■ **YOUR ASSIGNMENT**: Pull out every line in the data that has the string "Dinu" in it.

[Before-and-after change records]
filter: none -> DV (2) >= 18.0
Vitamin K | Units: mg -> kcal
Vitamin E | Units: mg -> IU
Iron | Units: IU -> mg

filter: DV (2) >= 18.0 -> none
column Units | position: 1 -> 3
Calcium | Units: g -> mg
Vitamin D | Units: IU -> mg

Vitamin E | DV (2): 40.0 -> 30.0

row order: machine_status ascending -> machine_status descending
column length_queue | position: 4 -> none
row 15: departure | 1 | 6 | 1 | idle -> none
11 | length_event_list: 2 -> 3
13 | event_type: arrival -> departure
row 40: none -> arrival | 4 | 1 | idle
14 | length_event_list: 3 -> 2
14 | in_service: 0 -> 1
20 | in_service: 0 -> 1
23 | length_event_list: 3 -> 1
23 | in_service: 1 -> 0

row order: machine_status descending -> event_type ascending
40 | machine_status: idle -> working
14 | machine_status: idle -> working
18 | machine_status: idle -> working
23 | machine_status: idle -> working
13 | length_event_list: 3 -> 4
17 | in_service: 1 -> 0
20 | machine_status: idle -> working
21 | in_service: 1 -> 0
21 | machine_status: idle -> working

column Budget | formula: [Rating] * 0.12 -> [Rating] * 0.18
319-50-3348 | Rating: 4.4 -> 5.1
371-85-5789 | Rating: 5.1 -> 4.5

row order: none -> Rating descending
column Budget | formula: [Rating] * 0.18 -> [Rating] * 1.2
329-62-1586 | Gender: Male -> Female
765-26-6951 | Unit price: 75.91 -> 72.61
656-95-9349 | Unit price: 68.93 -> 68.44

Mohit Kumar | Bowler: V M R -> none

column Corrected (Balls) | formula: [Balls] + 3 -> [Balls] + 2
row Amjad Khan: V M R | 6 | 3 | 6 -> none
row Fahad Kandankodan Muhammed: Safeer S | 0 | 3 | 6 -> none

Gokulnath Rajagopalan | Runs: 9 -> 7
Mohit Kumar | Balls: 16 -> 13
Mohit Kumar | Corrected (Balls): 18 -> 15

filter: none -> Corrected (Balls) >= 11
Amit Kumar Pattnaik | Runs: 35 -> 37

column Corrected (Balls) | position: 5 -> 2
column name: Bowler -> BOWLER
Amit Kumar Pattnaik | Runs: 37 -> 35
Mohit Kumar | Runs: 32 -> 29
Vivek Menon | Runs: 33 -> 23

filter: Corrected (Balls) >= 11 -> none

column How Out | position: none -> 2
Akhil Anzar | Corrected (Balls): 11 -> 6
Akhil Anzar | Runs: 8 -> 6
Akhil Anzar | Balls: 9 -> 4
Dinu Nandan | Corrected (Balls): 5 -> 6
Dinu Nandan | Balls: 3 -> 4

■ **SOLUTION FOR THIS PROBLEM**:
Dinu Nandan | Corrected (Balls): 5 -> 6
Dinu Nandan | Balls: 3 -> 4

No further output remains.